We have demonstrated how a medical student, a hospital, a university, and a commercial organization from industry have collaborated to develop a patient safety innovation. Previous research has indicated that, with the provision of a structured forum for discussion in a trusted and collegial environment, medical students are capable not only of identifying reportable patient safety issues within the care system but also of proposing robust safety interventions.8 In this case, the medical undergraduate curriculum, and the invitation to join an approachable group of like-minded health care professionals to reduce the risks of NG tubes practice, provided a safe setting for a motivated student to voice and develop his idea. Therefore, in addition to mastering underlying basic science, institutions should encourage students to learn to apply this knowledge in day-to-day situations, using skills and attitudes appropriate for the context, in “psychologically safe” environments9—this may be one area for policy development.
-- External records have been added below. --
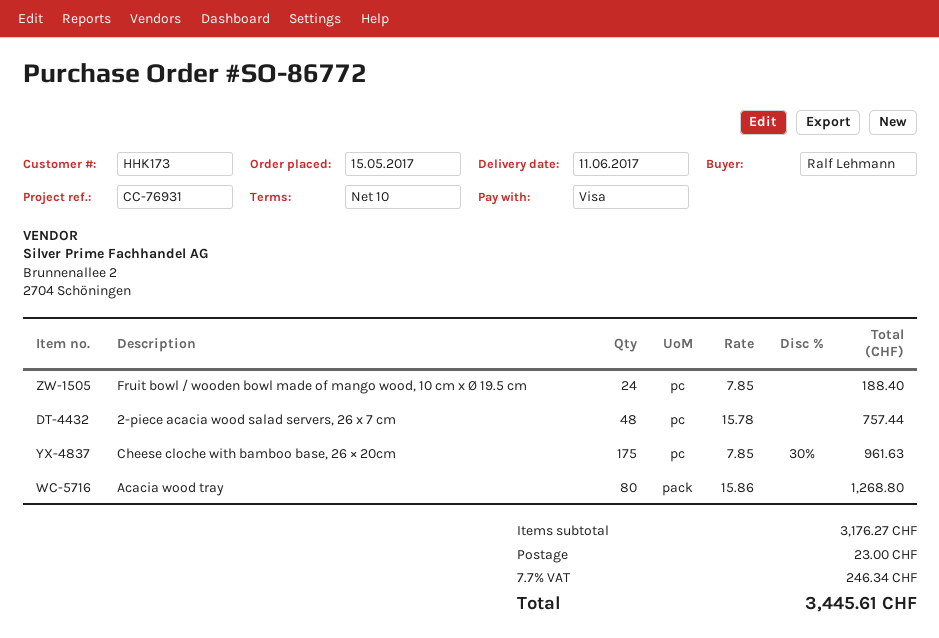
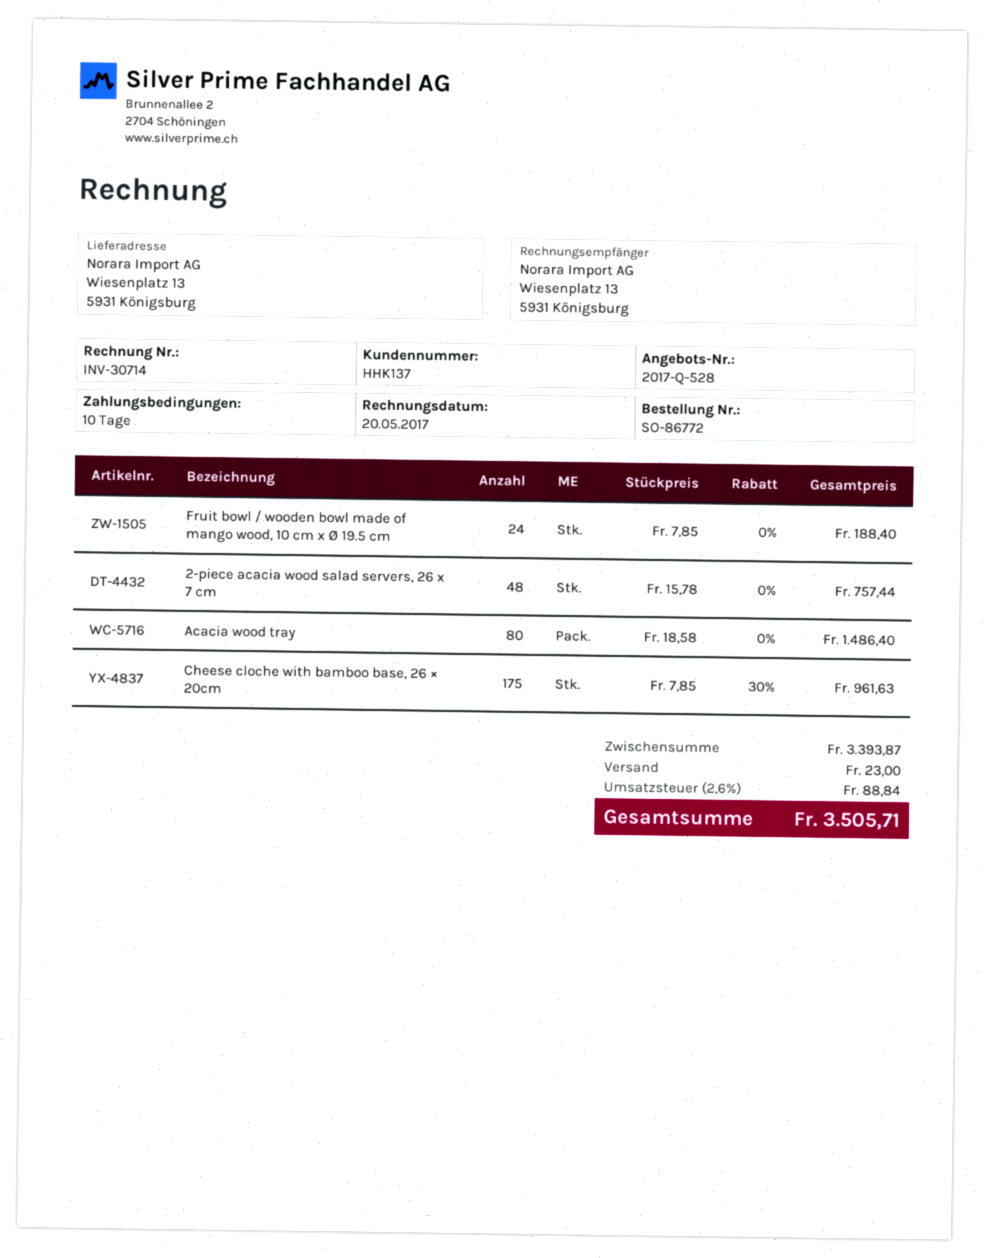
customer number: HHK173 -> HHK137
Acacia wood tray: 80 x 15.86 = 1268.80 -> 80 x 18.58 = 1486.40
subtotal: 3176.27 -> 3393.87
tax: 7.7% = 246.34 -> 2.6% = 88.84
total: 3445.61 -> 3505.71

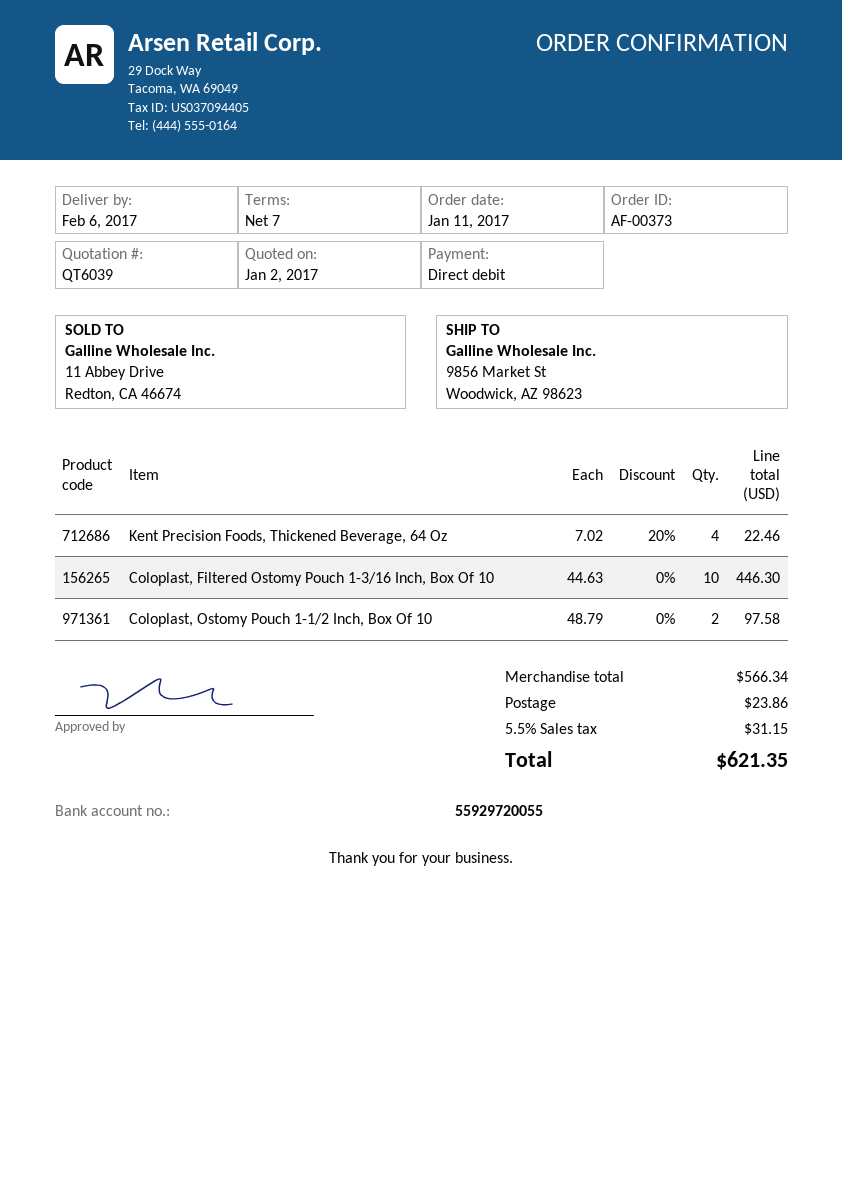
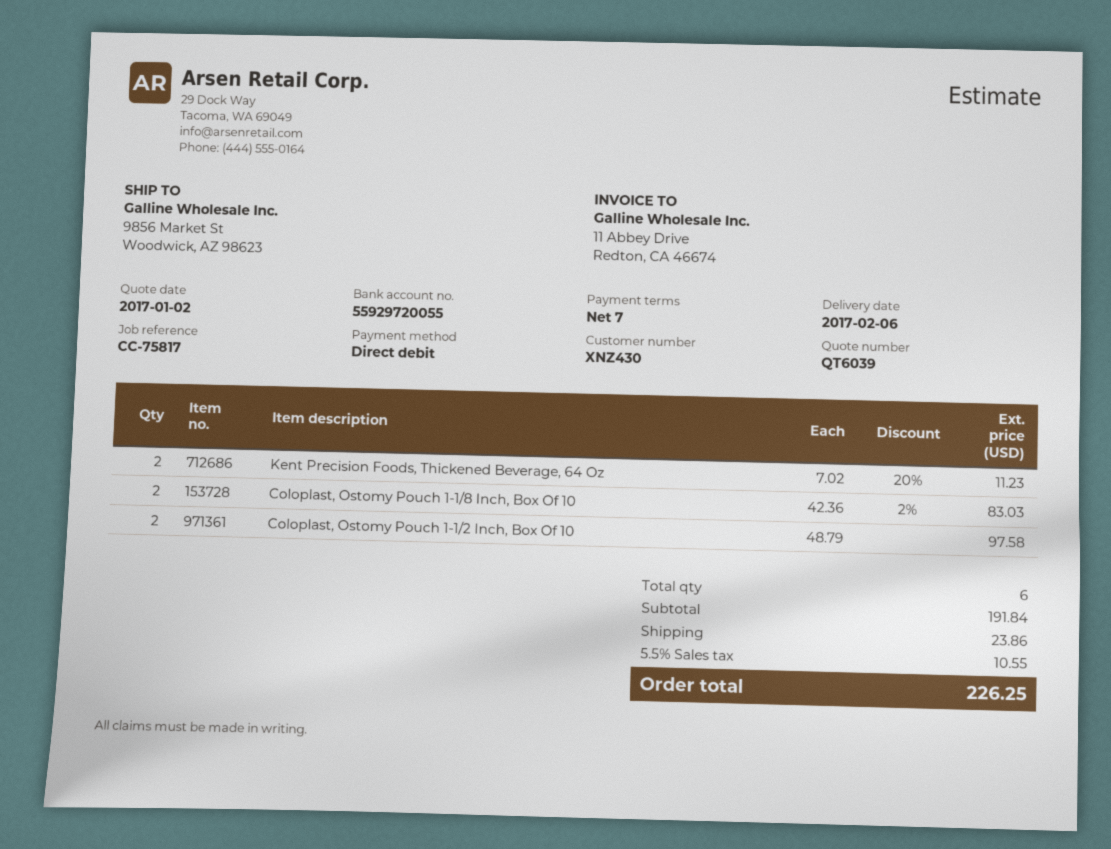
Kent Precision Foods, Thickened Beverage, 64 Oz: 4 x 7.02 - 20% = 22.46 -> 2 x 7.02 - 20% = 11.23
Coloplast, Filtered Ostomy Pouch 1-3/16 Inch, Box Of 10: 10 x 44.63 = 446.30 -> none
Coloplast, Ostomy Pouch 1-1/8 Inch, Box Of 10: none -> 2 x 42.36 - 2% = 83.03
subtotal: 566.34 -> 191.84
tax: 5.5% = 31.15 -> 5.5% = 10.55
total: 621.35 -> 226.25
Involving different stakeholders in each innovation phase—from the initial concept, through the design and development process, to the official launch of the product—is also recommended because of the blend of theoretical, design, and contextual expertise.10
We have introduced the Initial Placement Nasogastric Tube Safety Pack in five NHS hospitals, and the first phase of a mixed-methods evaluation is currently under way. This consists of a pre–post intervention implementation audit on several wards across five hospitals, the main outcome measure being the use of pH aspirate as the first-line method of checking NG tube placement. Staff interviews are under way to deduce the usability of the innovation and scope for improvements.
Since its initial launch, additional feedback has led to further refinements of the pack and to the use of the materials with other packaged equipment (e.g., NG tubes). Further educational materials have been released to enhance training provided on the use of the pack in practice. Our journey thus far, however, has demonstrated how integrating a philosophy of safety culture in undergraduate medical education and health care settings, linking education to real-world incidents from a health care organization and encouraging partnership with industry, can generate practical innovations that aim to improve safety for patients. This preliminary work provides a solid platform for a large-scale rigorous implementation project evaluation.